- [WORK ITEM]: Exact copy, pictures excluded: output the lines from the opening of the entries through the line bearing "[149,997,174,1008] you ->".

[[ RAW DATA, beginning ]]

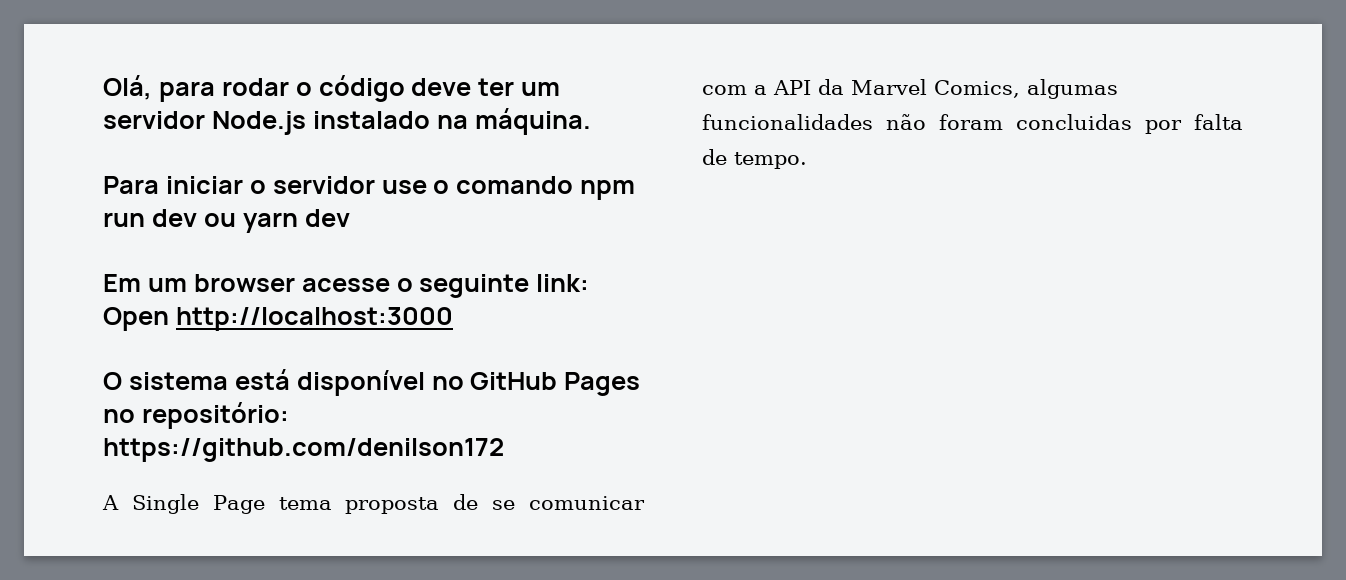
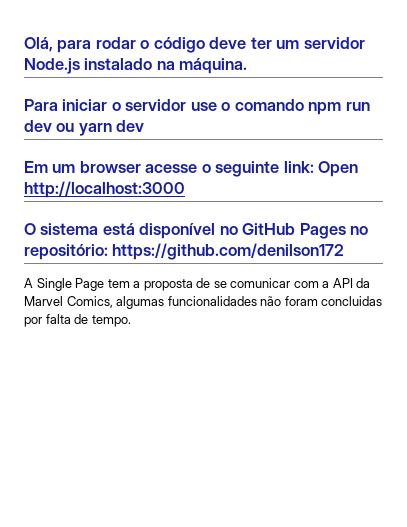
[278,497,332,510] tema -> [107,279,141,288] tem a

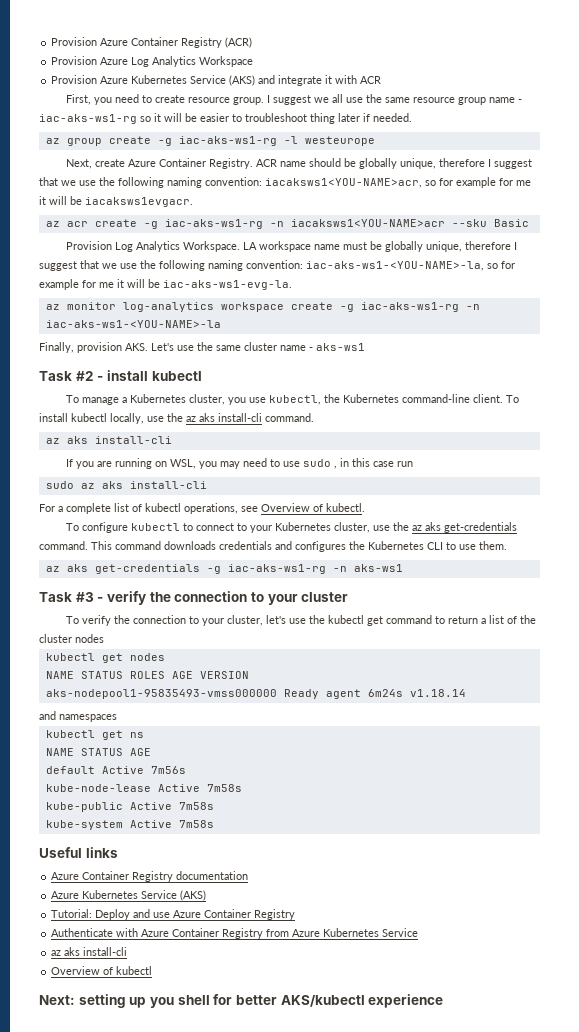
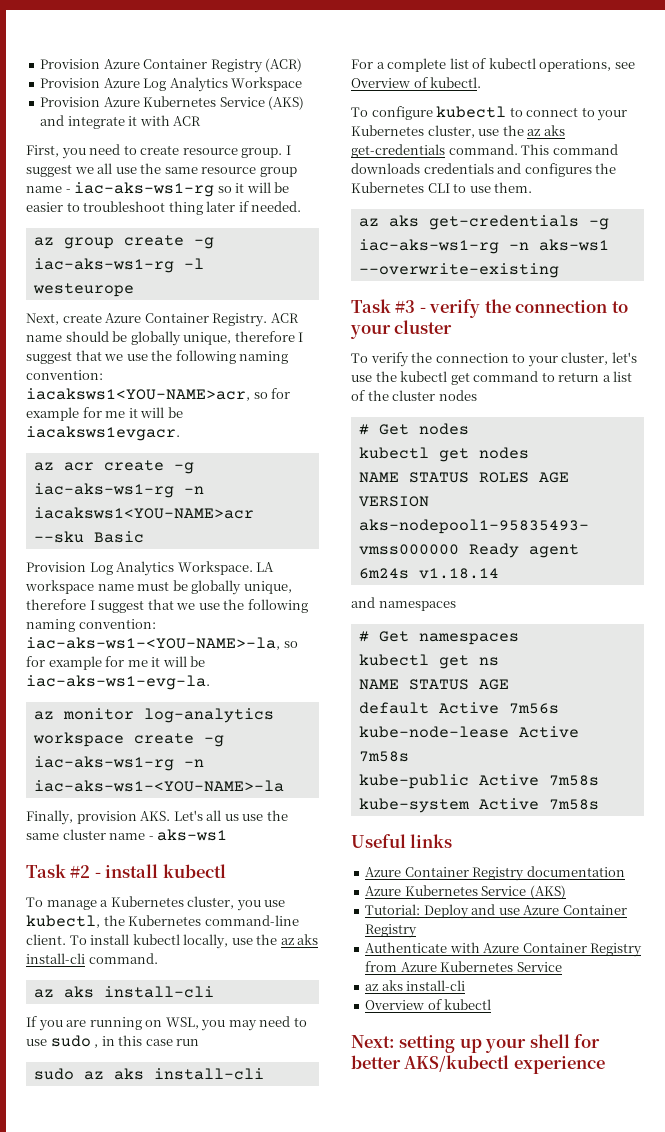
(174, 347) none -> [206,810,239,821] all us
(403, 568) none -> [358,263,559,278] --overwrite-existing
(104, 638) none -> [358,423,469,435] // # Get nodes
(117, 718) none -> [358,631,519,645] // # Get namespaces
[149,997,174,1008] you -> [485,1038,527,1053] your

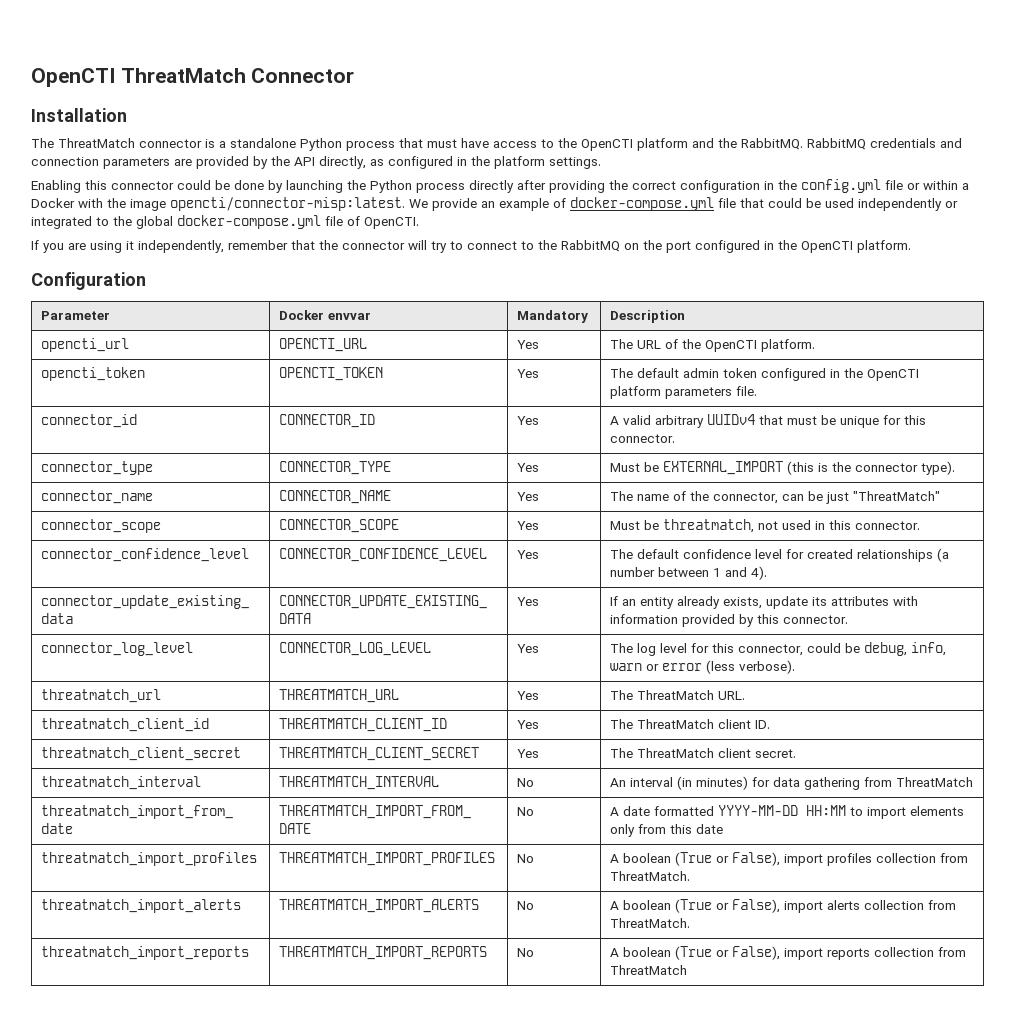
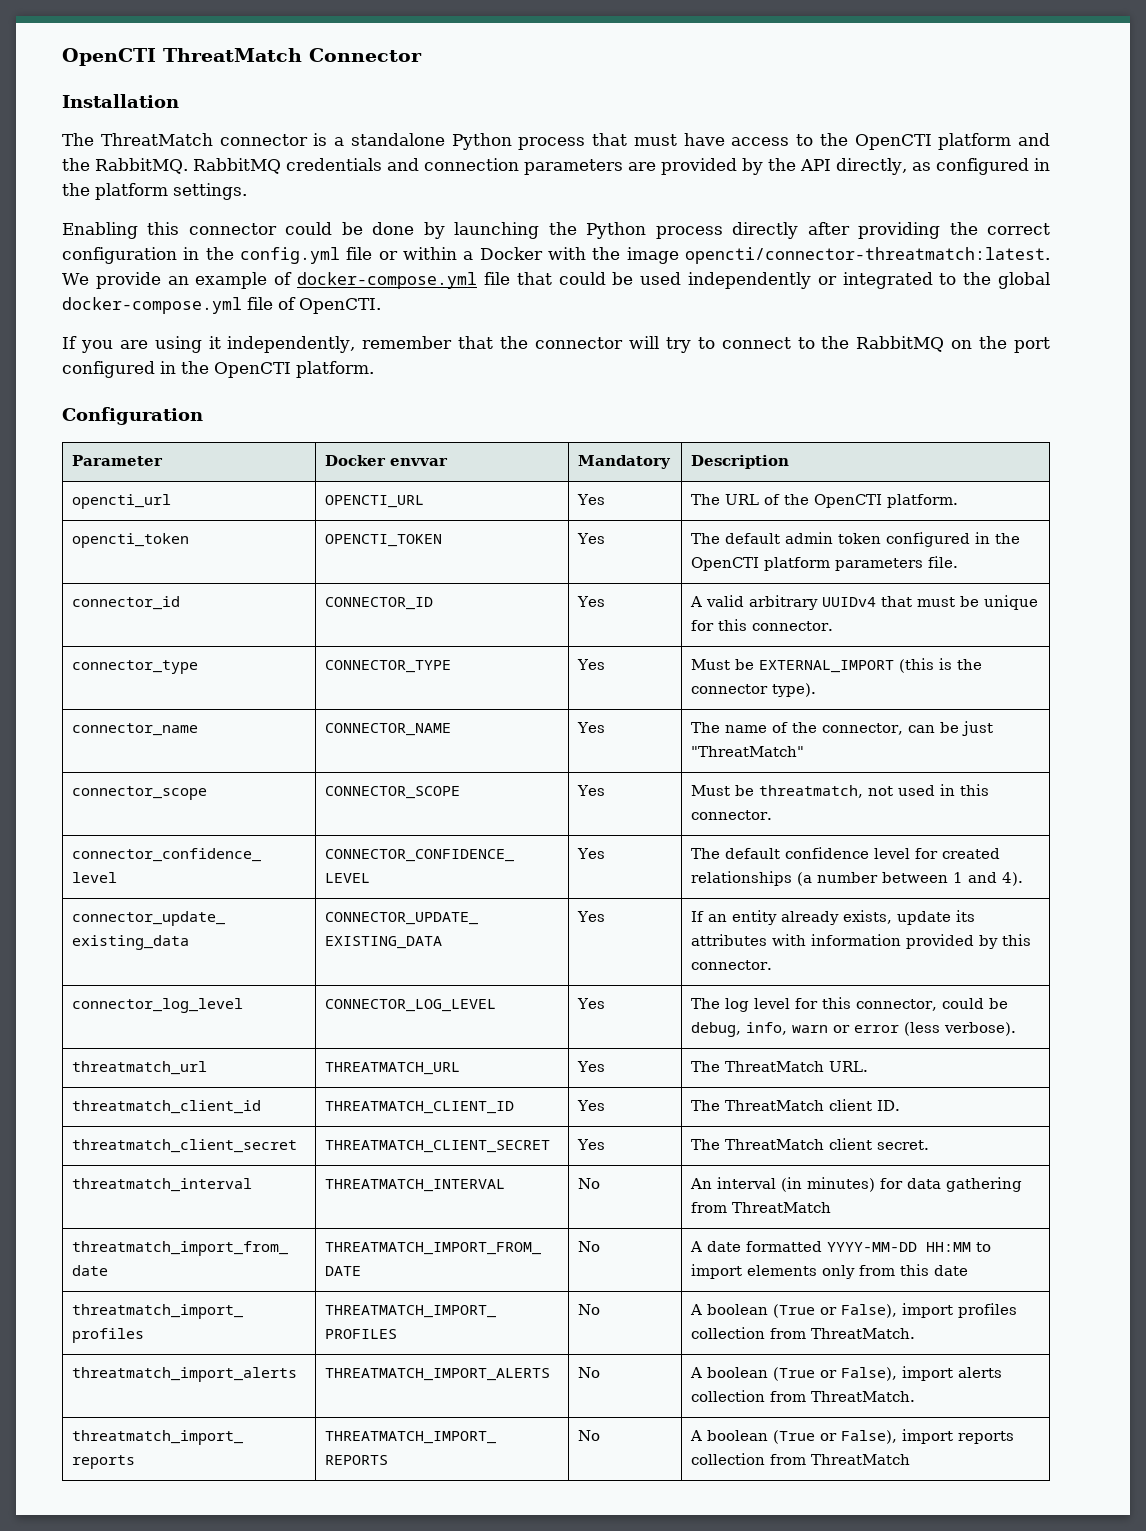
[170,197,405,211] opencti/connector-misp:latest. -> [685,247,1050,264] opencti/connector-threatmatch:latest.

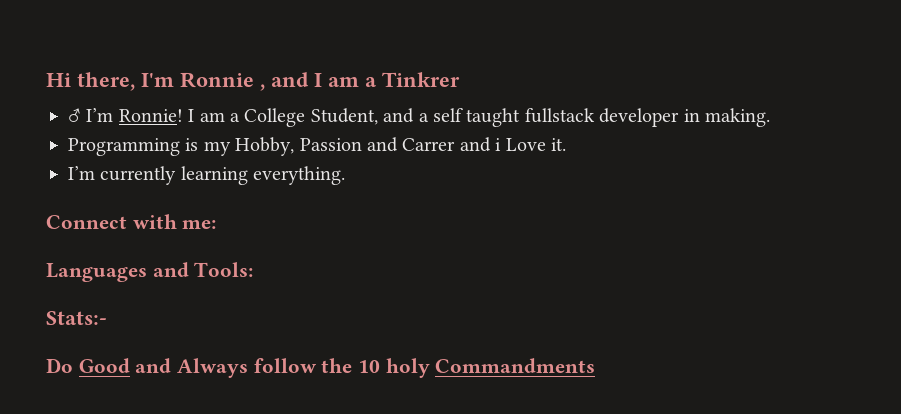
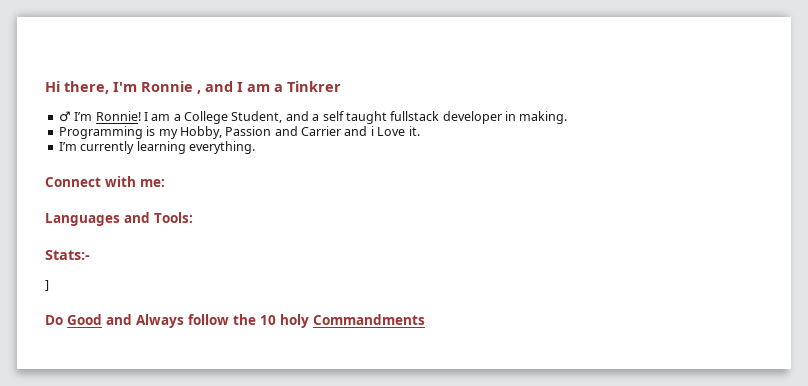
[402,138,456,151] Carrer -> [301,126,341,136] Carrier
(107, 318) none -> [45,280,49,291] // ]

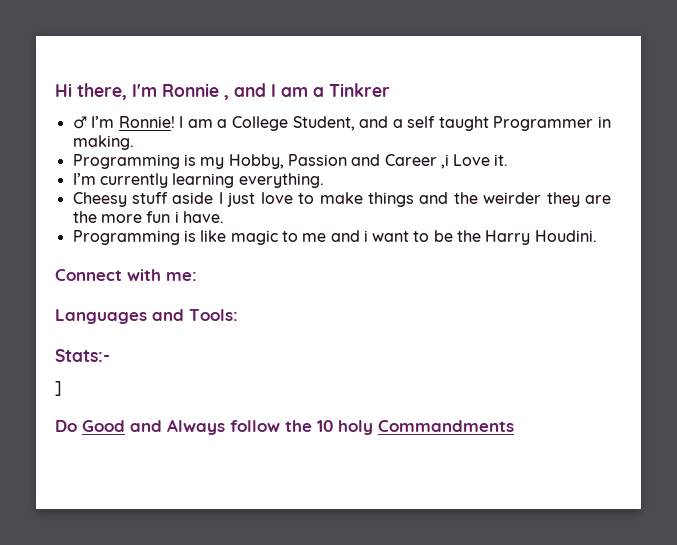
[390,111,502,124] fullstack developer -> [493,116,594,131] Programmer
[301,126,374,136] Carrier and i -> [384,154,449,169] Career ,i
(255, 147) none -> [72,192,611,207] [72,211,224,223] [72,230,597,245] // Cheesy stuff aside I just love to make things and the weirder they are the more fun i have. // Programming is like magic to me and i want to be the Harry Houdini.

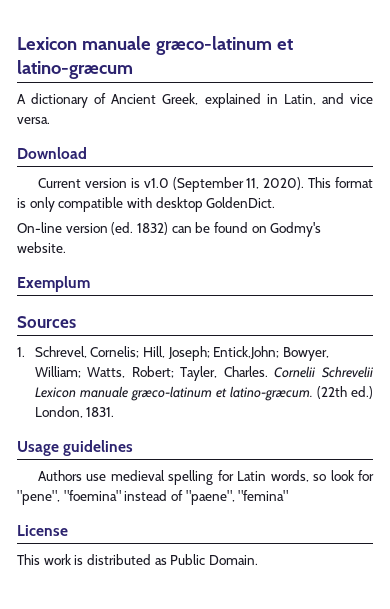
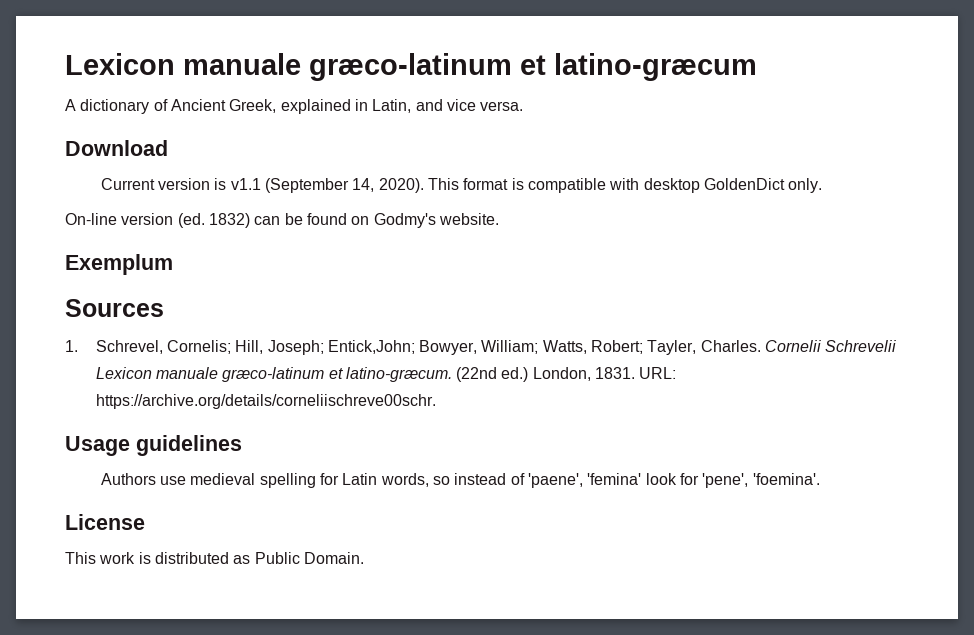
[143,177,260,192] v1.0 (September 11, -> [230,178,375,193] v1.1 (September 14,
[29,197,55,212] only -> (524, 184) none
[206,197,276,208] GoldenDict. -> [703,178,823,193] GoldenDict only.
[316,386,347,399] (22th -> [456,367,498,382] (22nd
(115, 412) none -> [639,367,677,379] [95,394,436,409] URL: https://archive.org/details/corneliischreve00schr.
[330,470,375,481] [17,490,289,505] look for "pene", "foemina" instead of "paene", "femina" -> [454,473,820,488] instead of 'paene', 'femina' look for 'pene', 'foemina'.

[[ RAW DATA, end ]]

- [RESULT]:
[278,497,332,510] tema -> [107,279,141,288] tem a

(174, 347) none -> [206,810,239,821] all us
(403, 568) none -> [358,263,559,278] --overwrite-existing
(104, 638) none -> [358,423,469,435] // # Get nodes
(117, 718) none -> [358,631,519,645] // # Get namespaces
[149,997,174,1008] you -> [485,1038,527,1053] your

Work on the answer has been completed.